Hope this gives you some ideas for your new solution.
A friend has the simplest anti-spam method, and it works.
He has a custom text box which says "please type in the number 4".
His blog is rather popular, but still not popular enough for bots to figure it out (yet).
Please remember to make your solution accessible to those not using conventional browsers. The iPhone crowd are not to be ignored, and those with vision and cognitive problems should not be excluded either.
Honeypots are one effective method. Phil Haack gives one good honeypot method, that could be used in principle for any forum/blog/etc.
You could also write a crawler that follows spam links and analyzes their page to see if it's a genuine link or not. The most obvious would be pages with an exact copy of your content, but you could pick out other indicators.
Moderation and blacklisting, especially with plugins like these ones for WordPress (or whatever you're using, similar software is available for most platforms), will work in a low-volume environment. If your environment is a low volume one, don't underestimate the advantage this gives you. Personally deciding what is reasonable content and what isn't gives you ultimate flexibility in spam control, if you have the time.
Don't forget, as others have pointed out, that CAPTCHAs are not limited to text recognition from an image. Visual association, math problems, and other non-subjective questions relayed through an image also qualify.
Sblam is an interesting project.
Invisble form fields. Make a form field that doesn't appear on the screen to the user. using display: none as a css style so that it doesn't show up. For accessibility's sake, you could even put hidden text so that people using screen readers would know not to fill it in. Bots almost always fill in all fields, so you could block any post that filled in the invisible field.

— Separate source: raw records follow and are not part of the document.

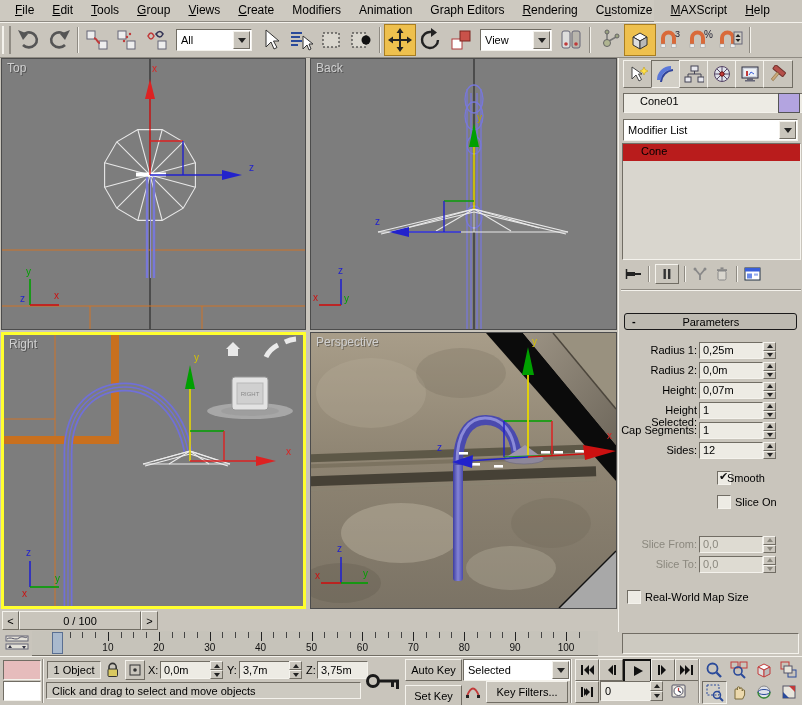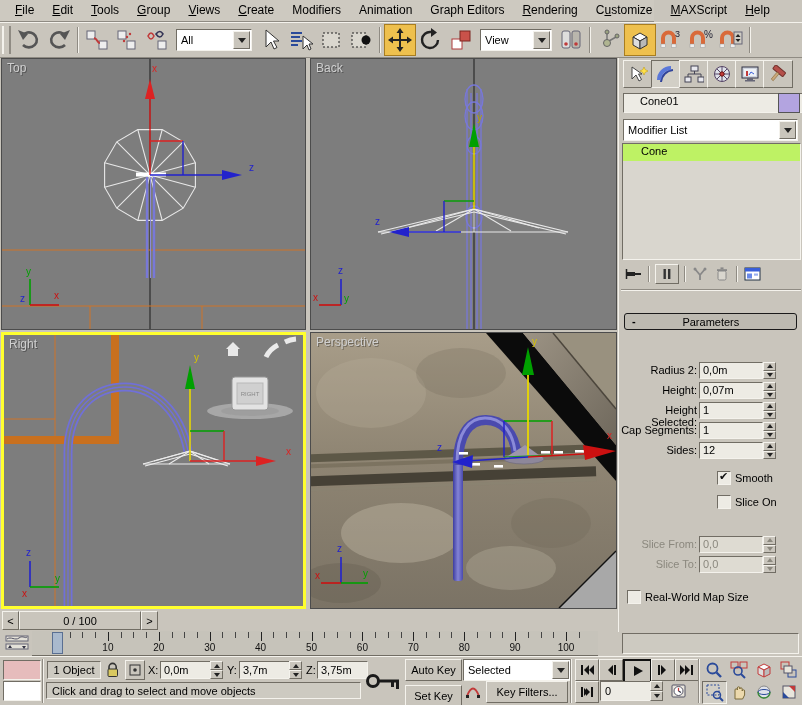"Cone" div { background: #bef264 -> #b91c1c }
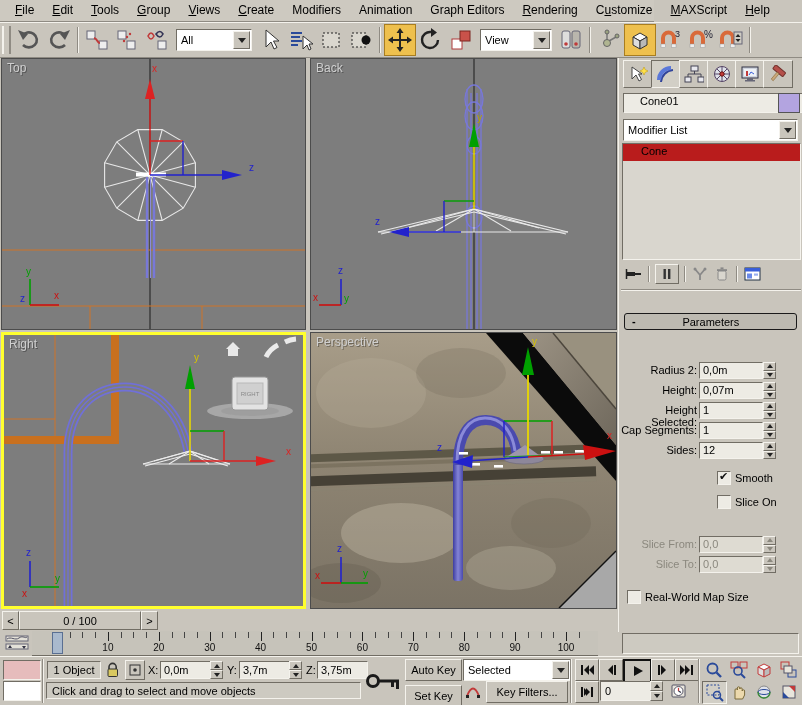"Radius 1:" div.prow { html: none -> <div> <span>Radius 1:</span> <span>0,25m</span> <span> <div> <i></i> </div> <div> <i></i> </div> </span> </div> }
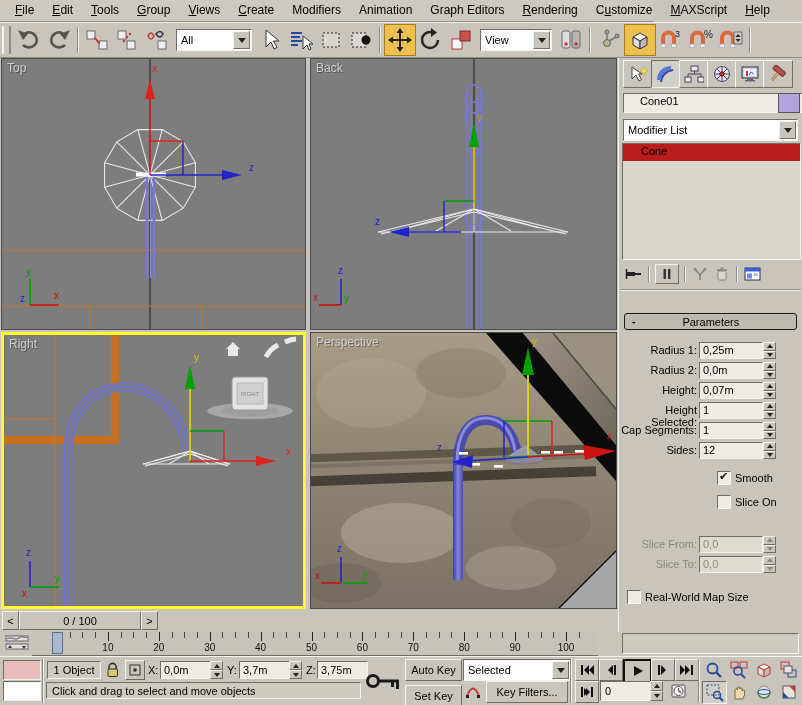"Smooth" span { left: 116px -> 108px }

Block access based on a blacklist of spammers IP addresses.
Honeypot techniques put an invisible decoy form at the top of the page. Users don't see it and submit the correct form, bots submit the wrong form which does nothing or bans their IP.
I've seen a few neat ideas along the lines of Asira which ask you to identify which pictures are cats. I believe the idea originated from KittenAuth a while ago..
Use something like the google image labeler with appropriately chosen images such that a computer wouldn't be able to recognise the dominant features of it that a human could.
The user would be shown an image and would have to type words associated with it. They would keep being shown images until they have typed enough words that agreed with what previous users had typed for the same image. Some images would be new ones that they weren't being tested against, but were included to record what words are associated with them. Depending on your audience you could also possibly choose images that only they would recognise.
Mollom is supposedly good at stopping spam. Both personal (free) and professional versions are available.
I know some people mentioned ASIRRA, but if you go to all the adopt me links for the images, it will say on that linked page if its a cat or dog. So it should be relatively easy for a bot to just go to all the adoptme links. So its just a matter of time for that project.
just verify the email address and let google/yahoo etc worry about it
You could get some device ID software the41 has some fraud prevention software that can detect the hardware being used to access your site. I belive they use it to catch fraudsters but could be used to stop bots. Once you have identified an device being used by a bot you can just block that device. Last time a checked it can even trace your route throught he phone network ( Not your Geo-IP !! ) so can even block a post code if you want.
Its expensive through so prop. a better cheaper solution that is a little less big brother.